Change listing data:

_ _ _ _ _

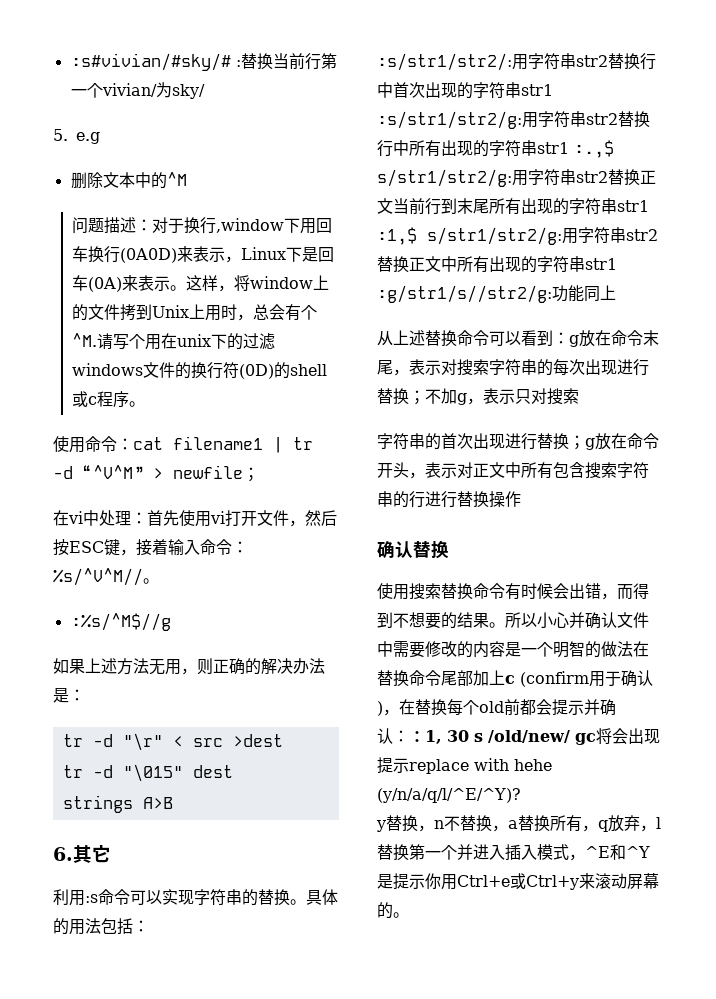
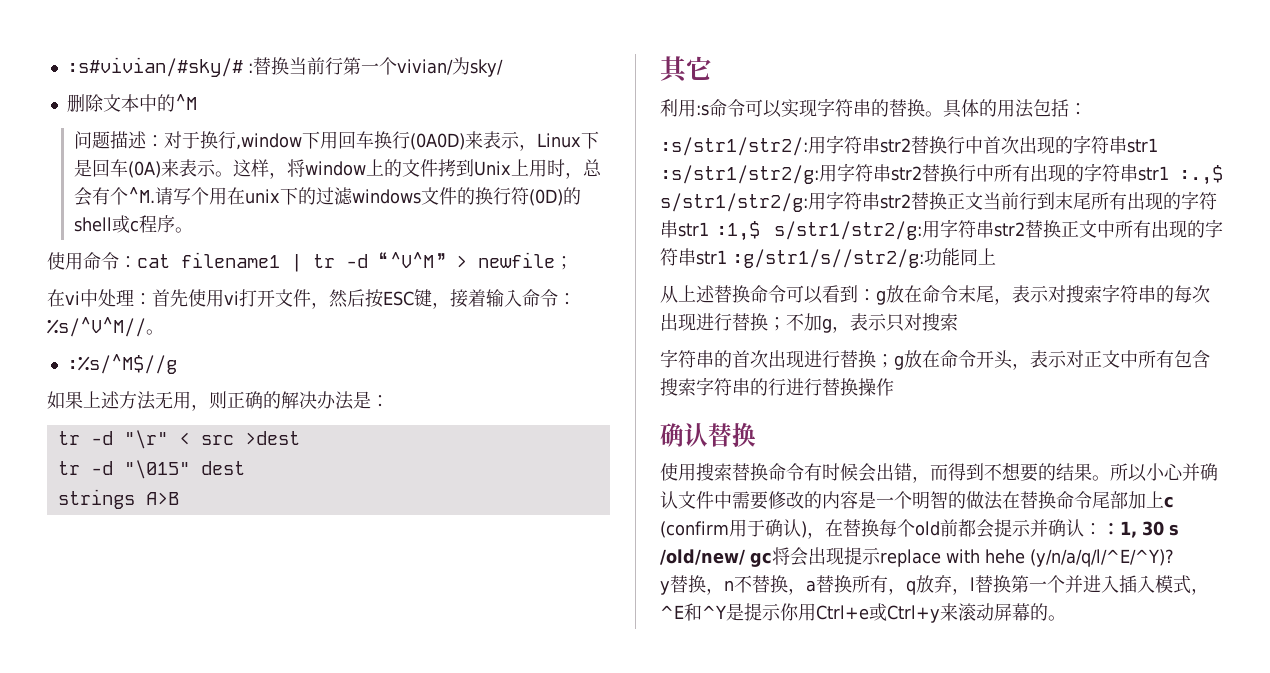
[53,129,100,144] // 5. e.g -> (503, 68) none
[53,847,73,861] 6. -> (179, 498) none

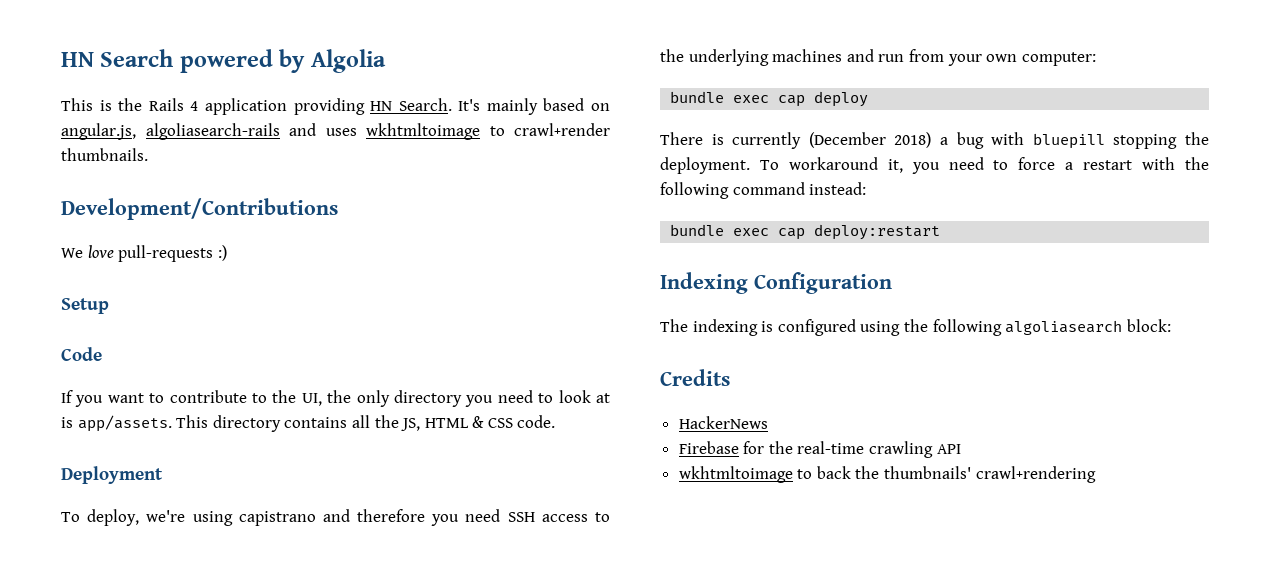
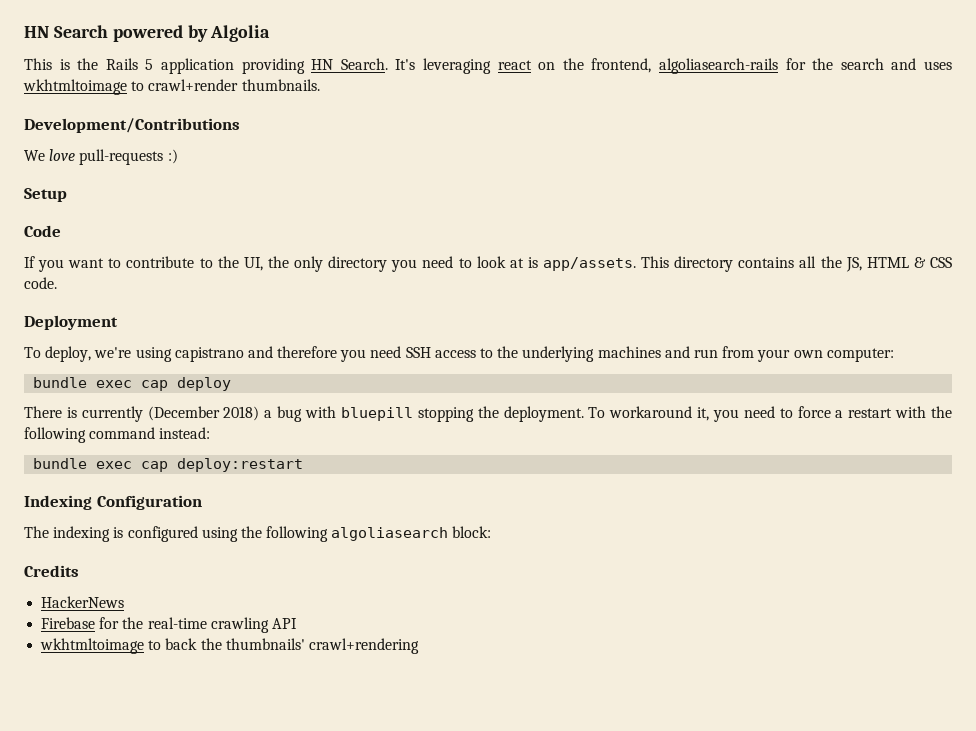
[190,101,199,111] 4 -> [145,59,154,70] 5
[486,98,610,115] [61,123,280,140] mainly based on angular.js, algoliasearch-rails -> [423,58,884,74] leveraging react on the frontend, algoliasearch-rails for the search

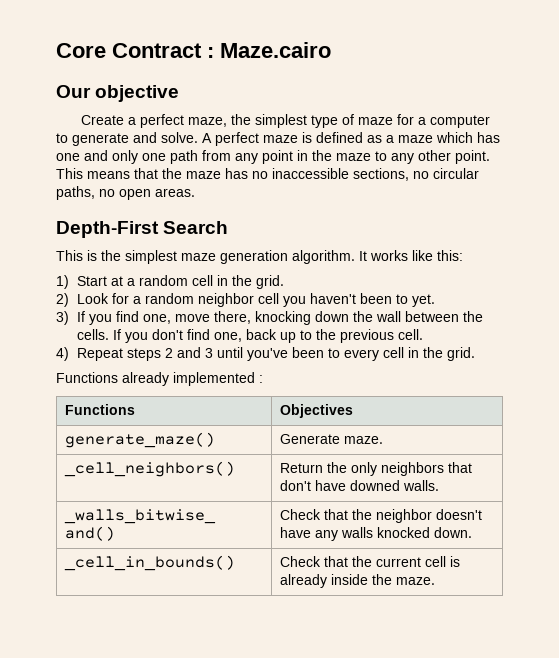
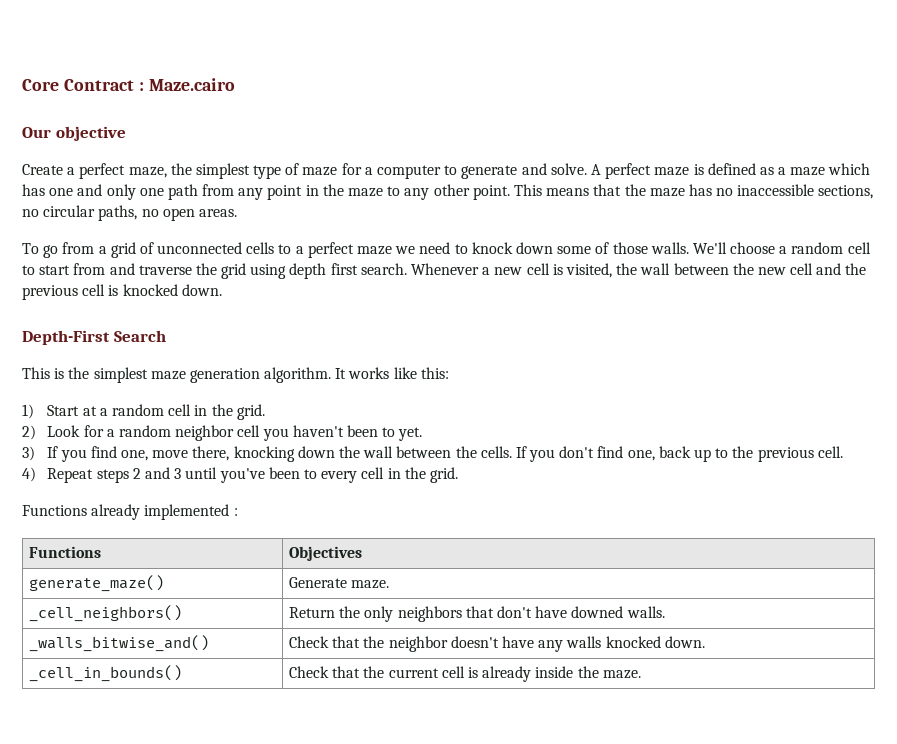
(195, 192) none -> [22,242,871,258] [22,263,867,279] [22,284,222,300] // To go from a grid of unconnected cells to a perfect maze we need to knock down some of those walls. We'll choose a random cell to start from and traverse the grid using depth first search. Whenever a new cell is visited, the wall between the new cell and the previous cell is knocked down.

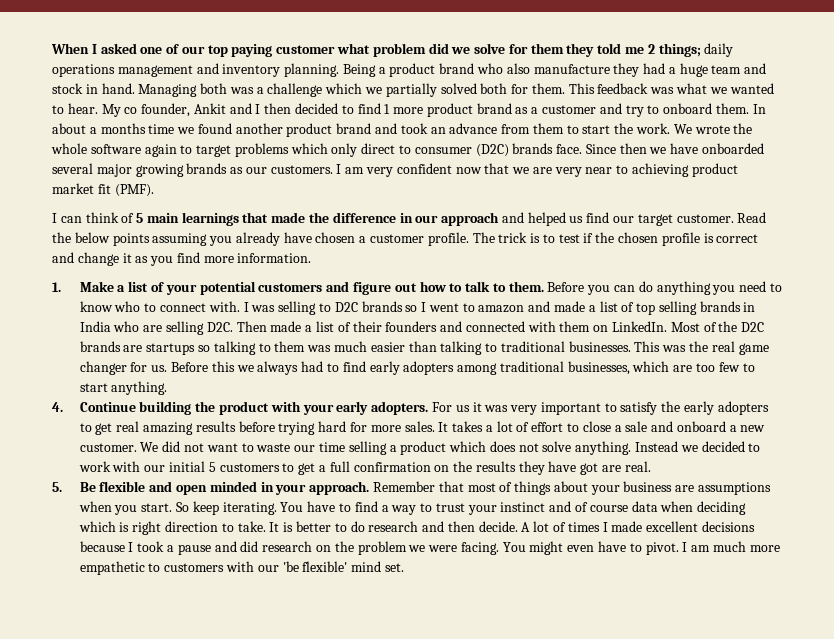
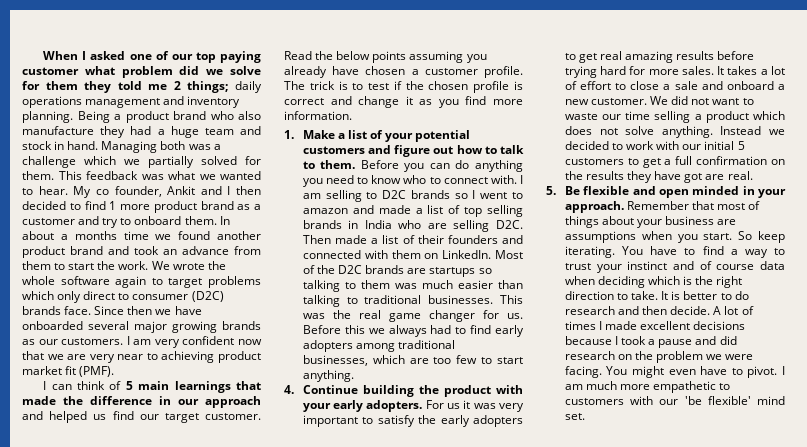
[480,83,508,94] both -> (237, 160) none
[251,305,276,312] was -> [302,193,321,199] am
(130, 527) none -> [695,276,714,285] the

_ _ _ _ _

### Action item
Reproduce every record word for word. The copy must contain no pictures.

### The answer
[53,129,100,144] // 5. e.g -> (503, 68) none
[53,847,73,861] 6. -> (179, 498) none

[190,101,199,111] 4 -> [145,59,154,70] 5
[486,98,610,115] [61,123,280,140] mainly based on angular.js, algoliasearch-rails -> [423,58,884,74] leveraging react on the frontend, algoliasearch-rails for the search

(195, 192) none -> [22,242,871,258] [22,263,867,279] [22,284,222,300] // To go from a grid of unconnected cells to a perfect maze we need to knock down some of those walls. We'll choose a random cell to start from and traverse the grid using depth first search. Whenever a new cell is visited, the wall between the new cell and the previous cell is knocked down.

[480,83,508,94] both -> (237, 160) none
[251,305,276,312] was -> [302,193,321,199] am
(130, 527) none -> [695,276,714,285] the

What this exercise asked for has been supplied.